I like rounding up like things, I have a desk with small drawers in the hall 0ne drawer has envelopes all different kinds one drawer has tape from scotch to eletrical and everything in between, another has scissors and cutters, and the last has felt tip markers. I have small drawers in the kitchen one small one for bills, one for bag clips and cloths pins, one for pens and pencils, one for a small amount of each kind of office supplies, one for note pads, one for pictures, one for recipes until I can put them into a book, I also keep commonly used recipes taped inside a cupboard door. Also a drawer for flashlights and batteries, one for candles and matches. I have a drawer just for phone books. Needless to say my DH has taken over the junk drawer its a mess. I also keep two notebooks with plastic sleeves one for warranties and appliance instructions the other for maps and travel information.


----------



## AlyCarm (Nov 12, 2008)

SOmething I am waiting to do... LOL .... is to go through all my recipe books (i am a collector) and if they have a recipe I used and love, or even want to try, make a list on a spreadsheet on the PC and then print it out and put in a binder. WOuld save me from rushing through the books, throwing them everywhere looking for that steak marinade recipe


----------



## Wolf mom (Mar 8, 2005)

This isn't very sophisticated, but it works for me.

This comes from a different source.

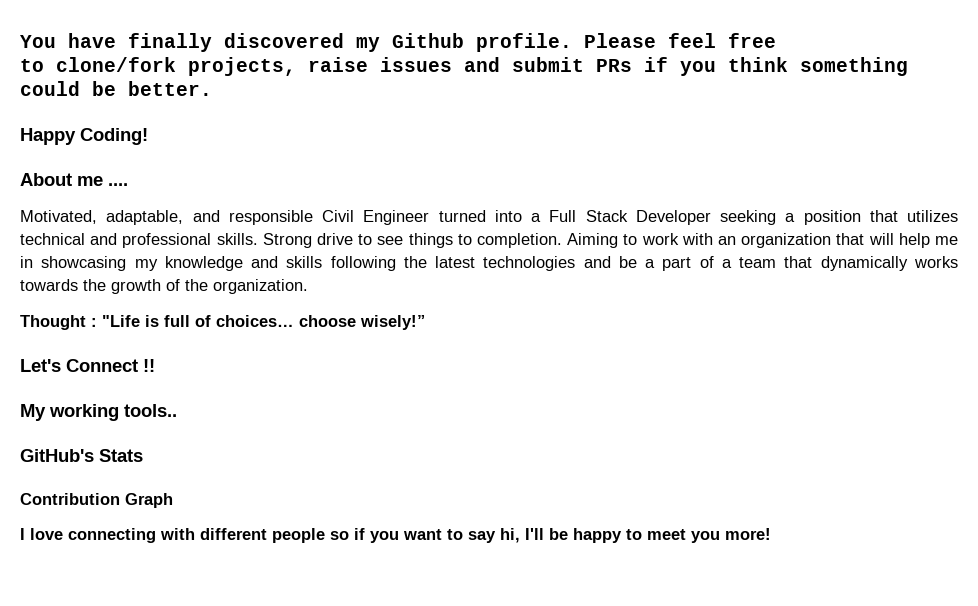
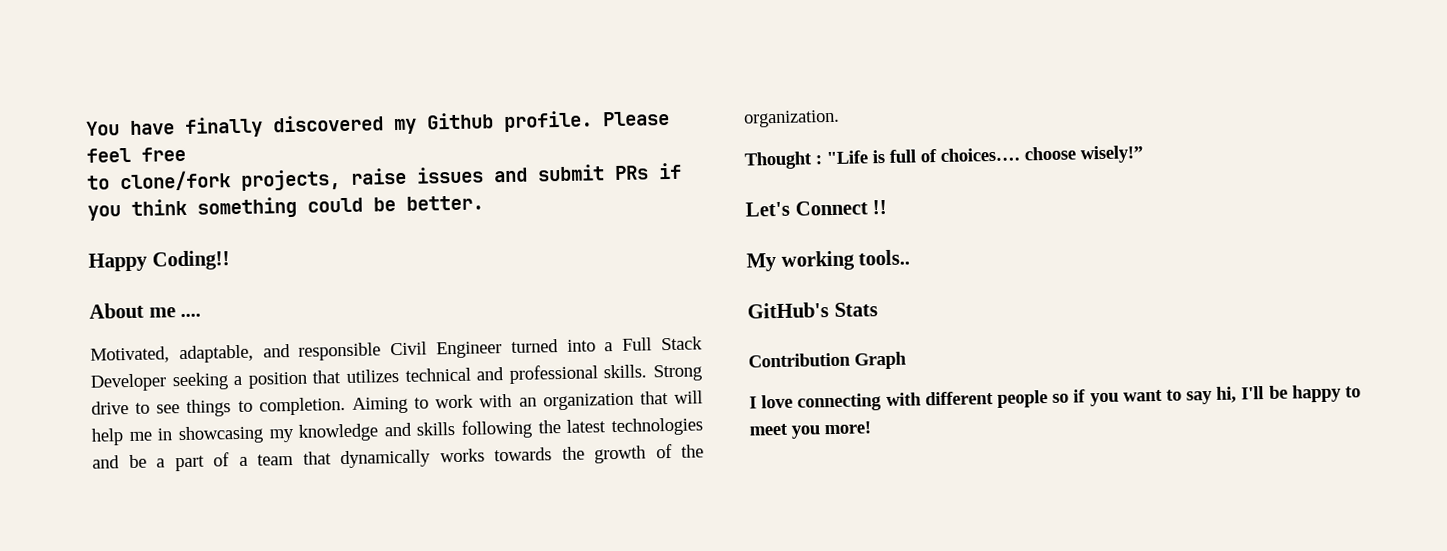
[80,128,148,145] Coding! -> [151,250,230,271] Coding!!
[216,315,294,327] choices… -> [940,147,1020,162] choices….

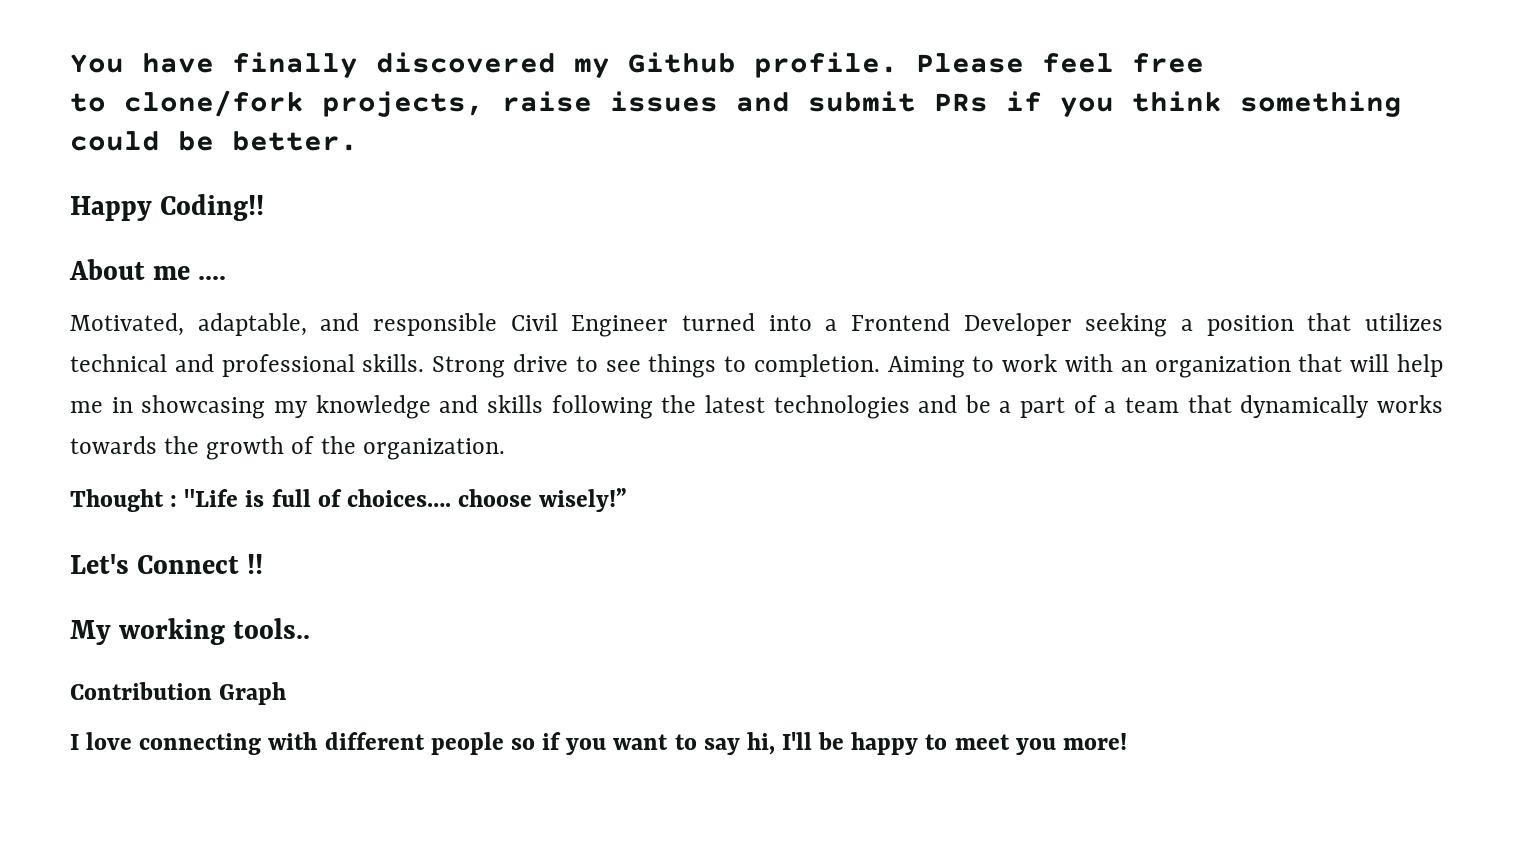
[622,336,703,351] Full Stack -> [850,313,950,331] Frontend
[747,302,878,319] // GitHub's Stats -> (311, 628) none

I have a yellow legal pad & list what has to be done, adding new things all the time whenever I think of something to do. When done, I cross it off.. 

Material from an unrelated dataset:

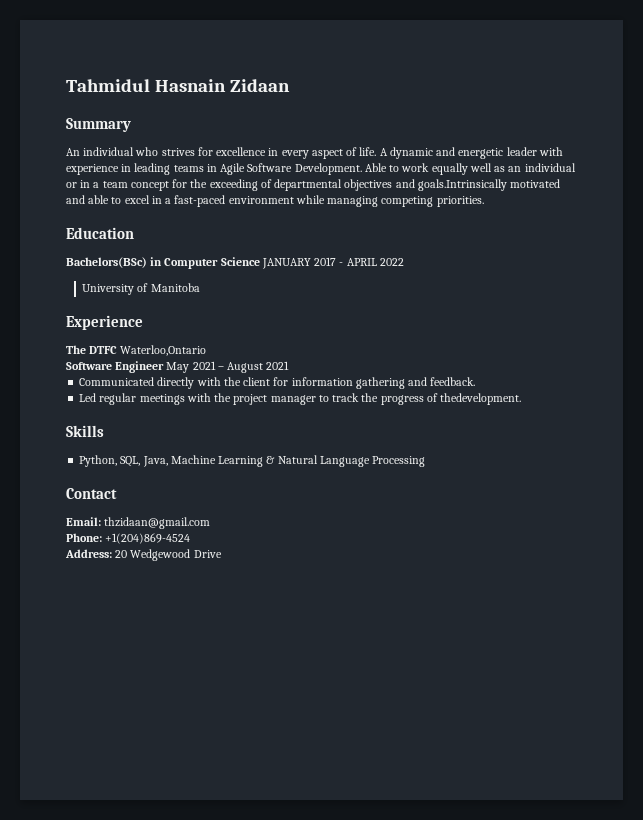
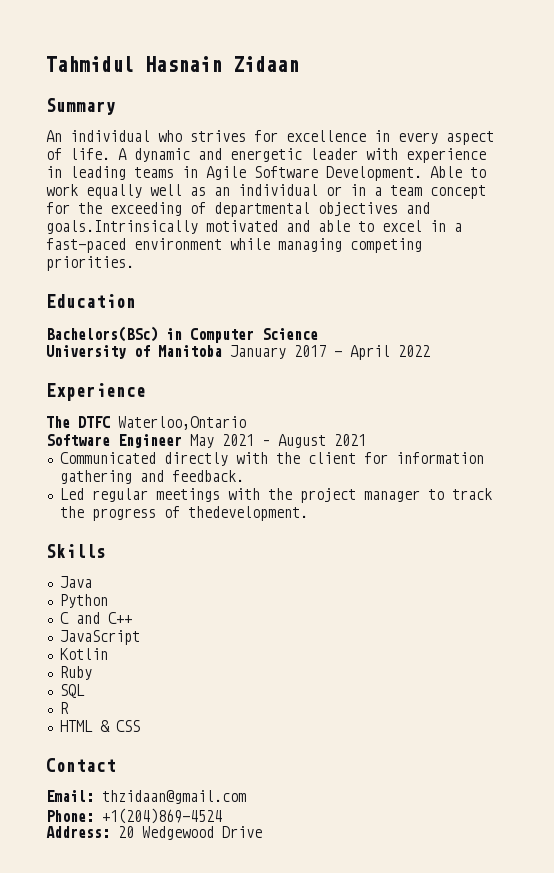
[261,257,404,269] [82,283,200,295] JANUARY 2017 - APRIL 2022 // University of Manitoba -> [46,345,430,360] // University of Manitoba January 2017 - April 2022
[79,455,426,467] Python, SQL, Java, Machine Learning & Natural Language Processing -> [59,576,92,588] [59,594,108,608] [59,612,132,624] [59,630,140,645] [59,648,108,660] [59,666,92,680] [59,684,85,698] [59,702,69,714] [59,720,140,732] Java // Python // C and C++ // JavaScript // Kotlin // Ruby // SQL // R // HTML & CSS

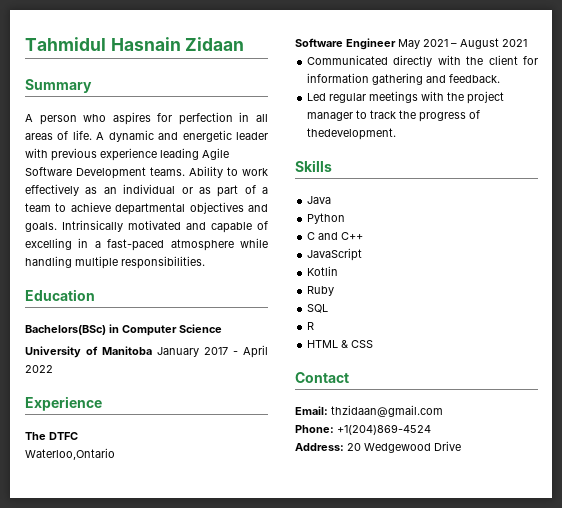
[46,130,494,145] An individual who strives for excellence in every aspect -> [25,112,268,125] [25,133,53,140] A person who aspires for perfection in all areas
[406,148,486,163] [46,166,486,181] [46,184,486,199] [46,202,430,217] [46,220,462,234] [46,238,422,253] [46,256,134,271] experience in leading teams in Agile Software Development. Able to work equally well as an individual or in a team concept for the exceeding of departmental objectives and goals.Intrinsically motivated and able to excel in a fast-paced environment while managing competing priorities. -> [51,148,229,161] [25,166,268,179] [25,184,268,197] [25,202,268,215] [25,220,268,233] [25,238,268,251] [25,256,205,269] previous experience leading Agile Software Development teams. Ability to work effectively as an individual or as part of a team to achieve departmental objectives and goals. Intrinsically motivated and capable of excelling in a fast-paced atmosphere while handling multiple responsibilities.
(110, 422) none -> (78, 436) //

The list includes "wash the kitchen floor", "move wood for the wood stove", "lunch with friend on ____", "clean the refrigerator",_everything!_ When it's done, I cross it off. That also gives me a sense of accomplishment. 

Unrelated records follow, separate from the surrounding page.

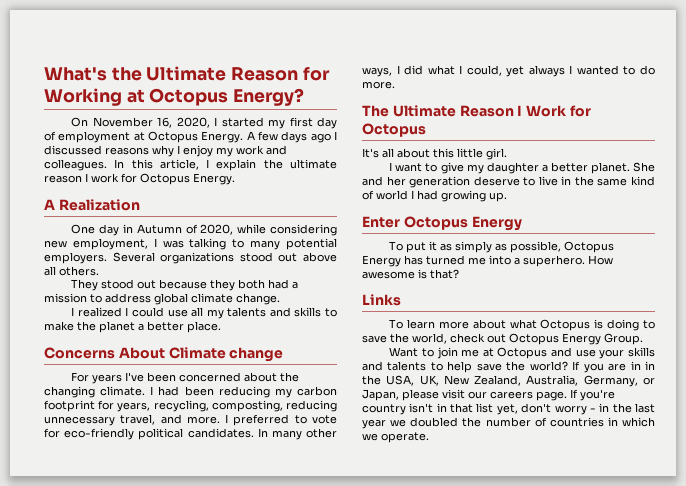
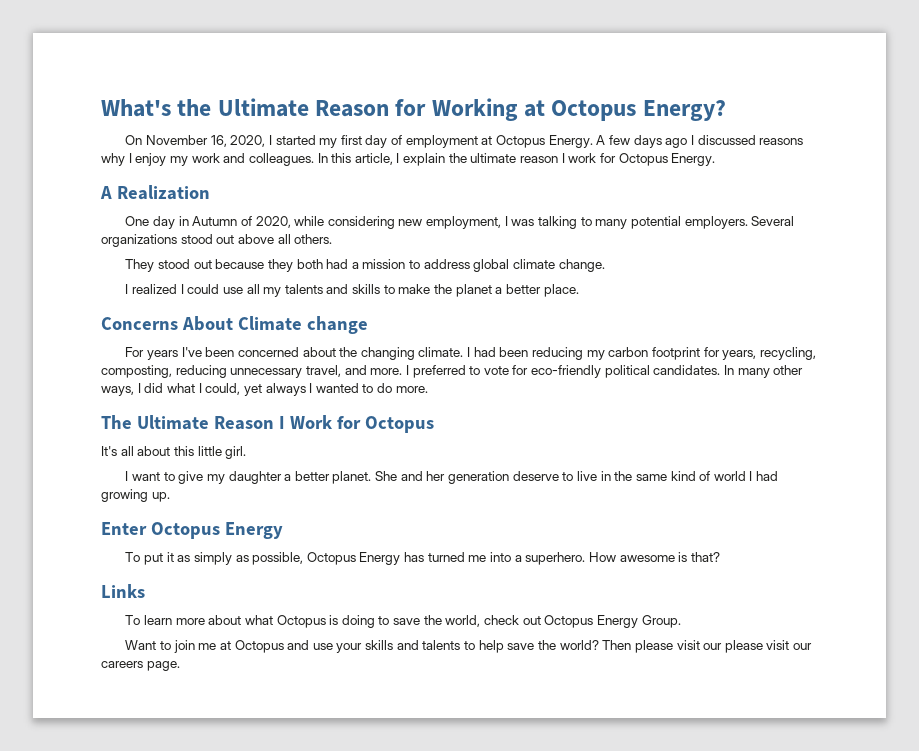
[572,361,655,373] [362,375,655,387] [362,389,399,401] If you are in in the USA, UK, New Zealand, Australia, Germany, or Japan, -> [602,640,723,653] Then please visit our
[570,389,615,401] [362,403,655,415] [362,417,655,429] [362,432,429,443] If you're country isn't in that list yet, don't worry - in the last year we doubled the number of countries in which we operate. -> (180, 666) none

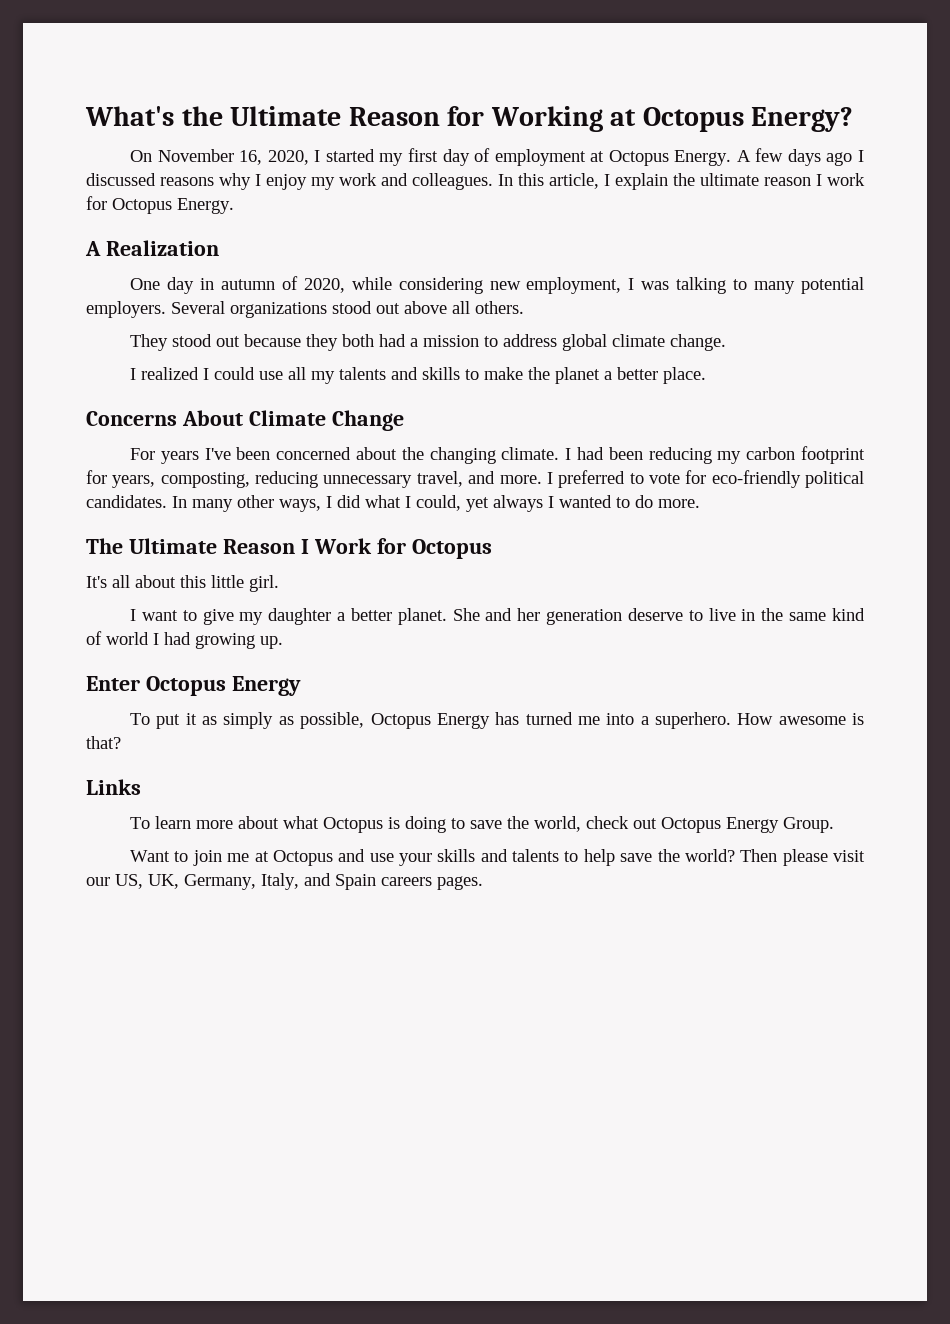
[192,216,238,226] Autumn -> [220,279,275,290] autumn
[306,316,368,334] change -> [331,410,404,431] Change
[759,347,816,360] recycling, -> (156, 481) none
[724,640,813,653] [101,661,180,671] please visit our careers page. -> [115,873,483,890] US, UK, Germany, Italy, and Spain careers pages.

Sometimes I'll go through the list & number it 1 through 4 as to importance to keep me from fudging & not doing something I don't want to do. 

When bills come in, they always go into a metal file that has envelopes & stamps in it. I don't even bother to open the envelope as I sure know what they look like. I used to pay on line, but had such computer problems, I don't anymore. 

Clothes are sorted 2X a year & seasonal ones are put away - all hems checked, tears sewn, etc. I also added more closet shelving so I don't have piles of clothing tipping over when I pull something out of a stack. Oh, I also keep a little step stool on the floor of the closet. I use it to easily reach the 2nd shelf & it's also right there to sit on for putting on shoes.

I did the same thing that Ninn did with my coffee cups - they're over the coffee pot along with the coffee, sugar & creamer. Little things make life easier... 

I also keep a tool drawer in the house so I don't have to go running for a hammer, nail, glue or tape when needed.


----------



## OUVickie (Mar 8, 2003)

Wolf mom said:


> This isn't very sophisticated, but it works for me.
> 
> I have a yellow legal pad & list what has to be done, adding new things all the time whenever I think of something to do. When done, I cross it off..
> 
> ...


I'm a list maker too and my DH can't believe I make lists to get things done. I told him, if I don't I always forget something - plus I can see what I've accomplished, which makes me feel better at the end of the day.

I organize the kitchen like that too. Coffee cups, Coffee & Tea supplies are above the coffee maker and I use my 4 cup maker to heat water for tea.
Cups & Glasses in the cabinet next to the sink.

My silverware drawer and dishes are located just inside the kitchen cabinets & drawers next to the dining room table. Everything for cooking & baking is near the stove.

It's funny when people ask where things are, I say "in the drawer/cabinet next to/above the (whatever it is they are getting ready to drink or eat off of)."
When they realize it's in the most convenient place for what is being done, they will often say "oh, that makes sense!" and I can see the light bulb go on over their heads. LOL!


----------



## Ninn (Oct 28, 2006)

Another great tip for a kids room. Get a couple of those over the door shoe bags. hang them from sturdy hooks on the wall, right at kid height. Marky loves these for his cars. Angela puts her Barbies in hers. It's a fun way to corral those small toys and the kids can see where their stuff is. (I find it much easier for them to keep clean if they can still see everything.)


----------



## pinemead (Jan 18, 2003)

Plastic zip-lock bags. I use them for organizing everything. There are so many sizes, are re-usable, and not real expensive.


----------